Она склонилась надо мной, просунув одну руку под шею и плечи, приподняла меня от ложа, второй рукой положила дополнительные подушки из ниш в стене. Я попытался было помочь ей, облокотясь на руки, но они позорно подогнулись, отказываясь нести вес тела. Девушка натужно крякнула, подтягивая меня выше и устраивая в полусидячем положении. Подтянула легкое покрывало, похоже, ее абсолютно не смущала моя нагота, и провела рукой по моим волосам, убирая их со лба.
Даже если бы я мог, не успел бы остановить это. Несмотря на слабость тела, защита никуда не делась, и сейчас я чувствовал, как мощные разряды аккумулируются на кончиках волос и срываются на ладони человечки, а у меня не было никаких сил сдержать эту навязчивую защиту.
Но увидеть обугленный труп мне не пришлось, потому что совершенно ничего не произошло — Лиссанайя еще несколько раз провела по волосам, располагая их по подушкам. Легкая, немного грустная улыбка скользнула по ее губам, как будто ей нравилось то, что она чувствует.
— Как? — только и смог выдохнуть я, не узнав своего голоса, слабого и хрипящего.
Она вздрогнула от неожиданности и отдернула руку.
— Я очень мало знаю о вашем врожденном даре, хассуэре. К тому же я не целитель, мне трудно судить, но думаю, он восстановится, когда к вам вернутся силы. Подождите немного, я принесу еды.
И она вышла, оставив меня, ошарашенно смотрящего за убегающим следом за ней кагаршем. «Дар восстановится!» — сказала она. Да он никуда и не делся! Хорош был бы хассур, если бы его дар пропадал с каждой отключкой тела. Наоборот, для окружающих наиболее опасен именно тот воин, который не контролирует дар, например пребывающий без сознания. Никакие внешние или внутренние повреждения не могли причинить вреда этой врожденной особенности.

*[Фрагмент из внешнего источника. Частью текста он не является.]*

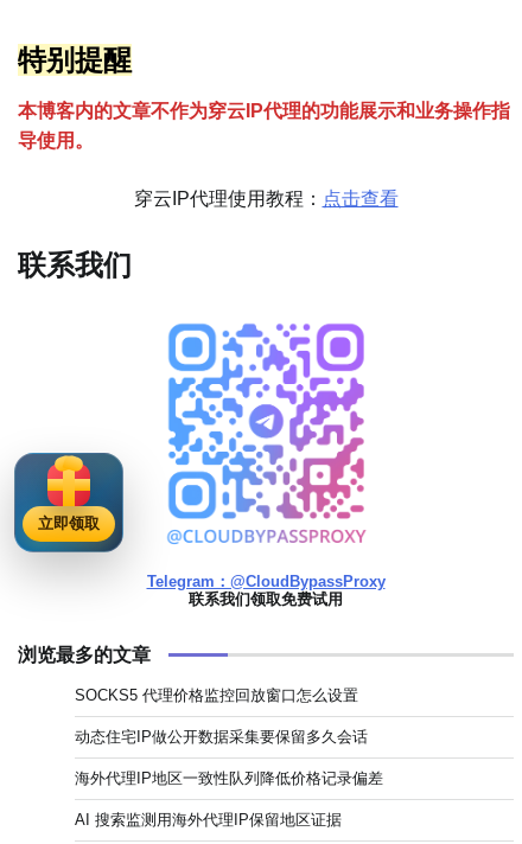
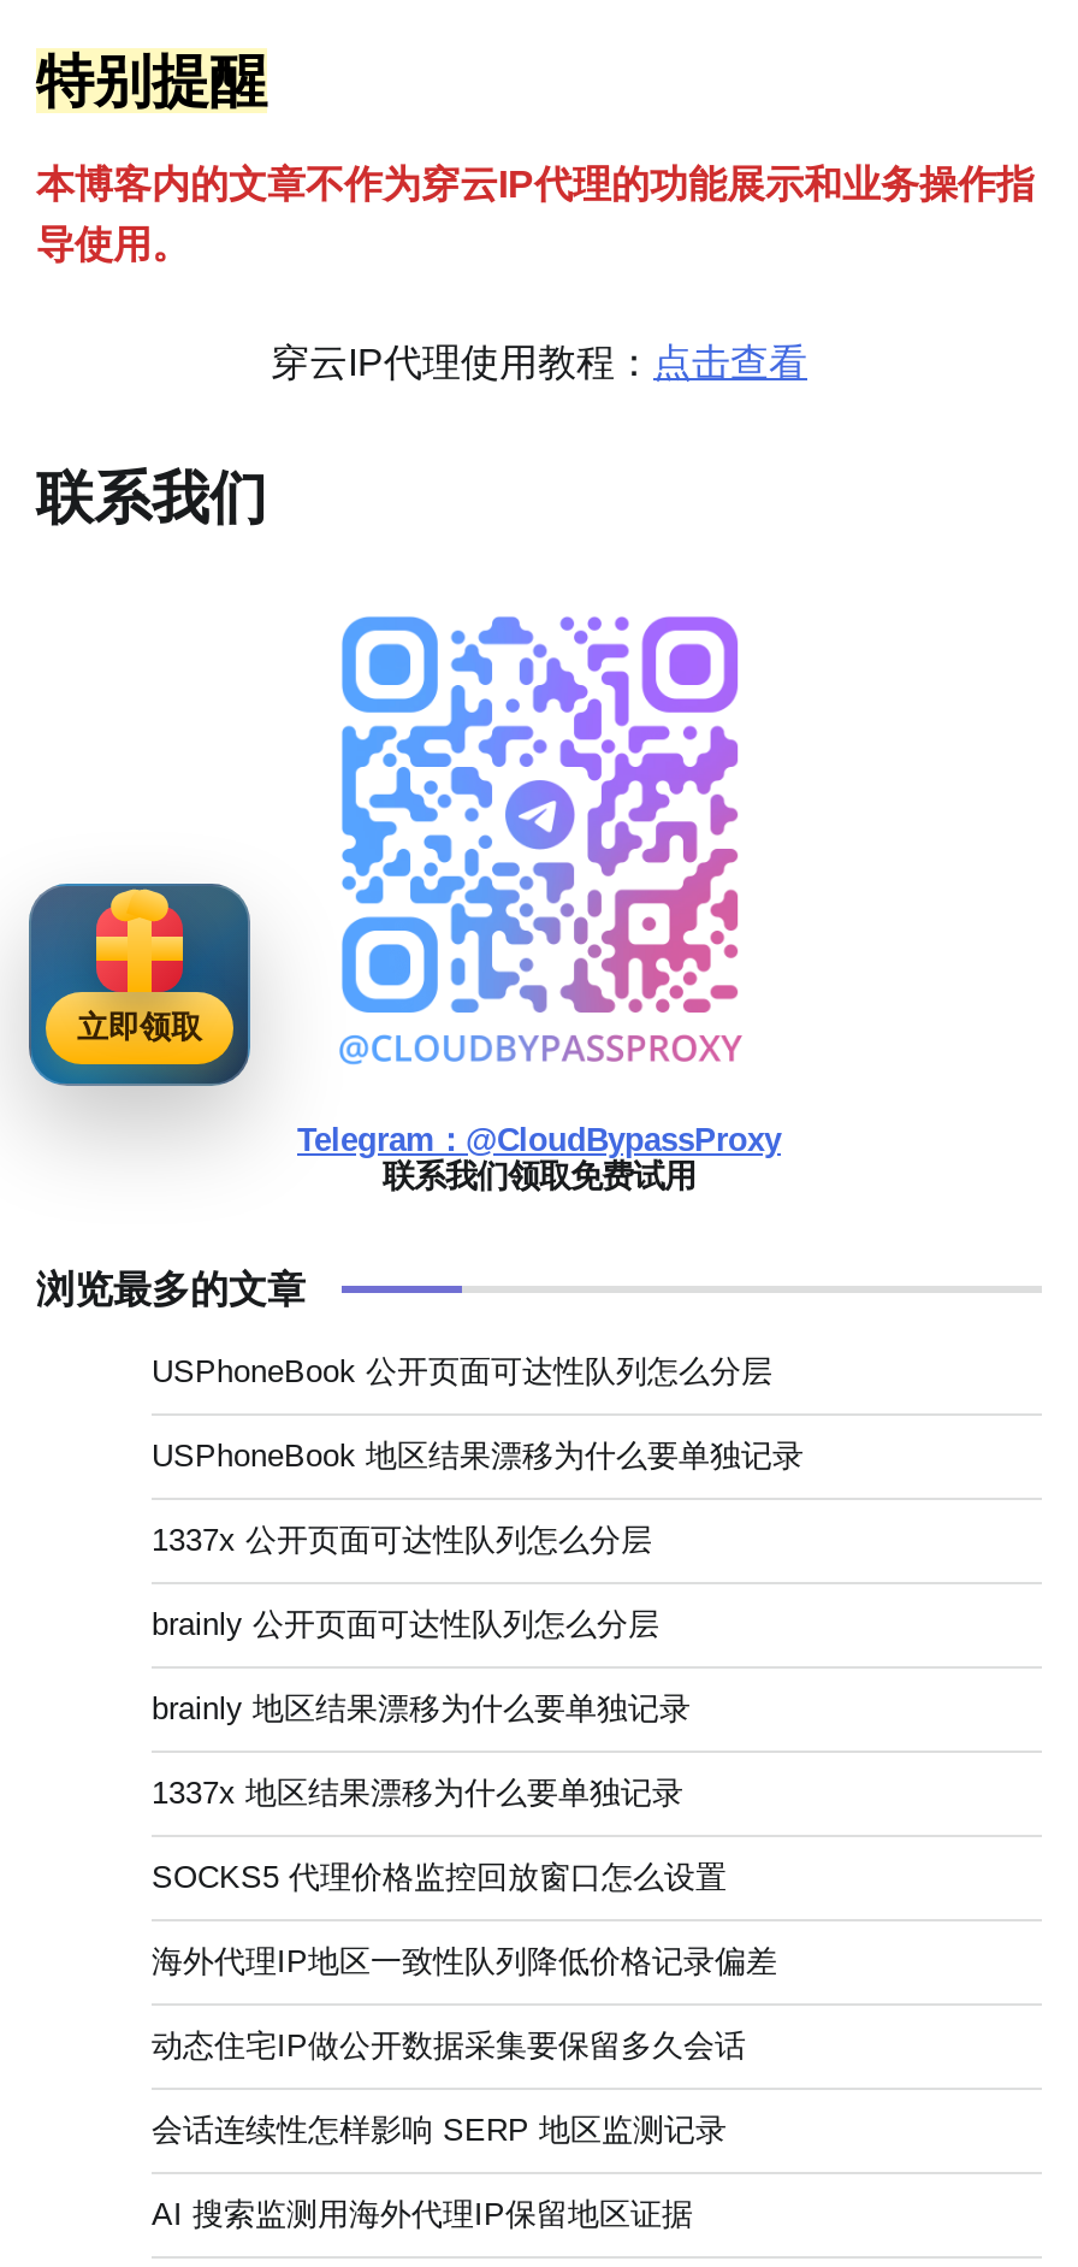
none -> [152,1353,804,1811] USPhoneBook 公开页面可达性队列怎么分层 | USPhoneBook 地区结果漂移为什么要单独记录 | 1337x 公开页面可达性队列怎么分层 | brainly 公开页面可达性队列怎么分层 | brainly 地区结果漂移为什么要单独记录 | 1337x 地区结果漂移为什么要单独记录
none -> [152,2112,727,2148] 会话连续性怎样影响 SERP 地区监测记录
moved [75,769,383,787] -> [152,1943,777,1979]: 海外代理IP地区一致性队列降低价格记录偏差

Я прикрыл глаза, вспоминая непередаваемые ощущения пальцев, зарывающихся в волосы. Никто, будучи в своем уме, сознательно не пойдет на такое. Даже мать. Я вспомнил свою, когда она кричала и плакала от горя, узнав, что ее сын рожден с «прекрасным даром». Но с тех пор никогда она не решалась дотронуться до моей головы, даже после того, как я научился контролировать свою силу. Именно поэтому лишь единицы среди хассуров были женаты, их семьей становился проклятый дар и долг. Долг перед народом, которому они служили, для которого и были созданы с единственной миссией — защищать.
Каким образом этой странной девочке удалось договориться со смертоносной силой, живущей в прирожденном воине? Может, она представитель народа, о котором мы ничего не знаем? Какое-то новое создание Сестер? И что за странная фраза — «я не целитель»? А кто же? Кем еще может быть женщина, умеющая плести?
Шорох за дверью заставил открыть глаза. Девушка вернулась с плошками в обеих руках. Плечом придержав дверь, она втиснулась в проем и, поставив одну на столик, подсела ко мне на краешек кровати. Она что же, кормить меня собралась?! Я недовольно отвернул голову и сжал губы, поднимая руки, чтобы забрать у нее миску. Лиссанайя фыркнула, но плошку отдала. Уже ощутив в ладони приятный жар подогретой еды, ее восхитительный запах и осознав, что я голоден, как стадо хьюршей, я вдруг понял, что руки дрожат настолько сильно, что есть самостоятельно я вряд ли смогу.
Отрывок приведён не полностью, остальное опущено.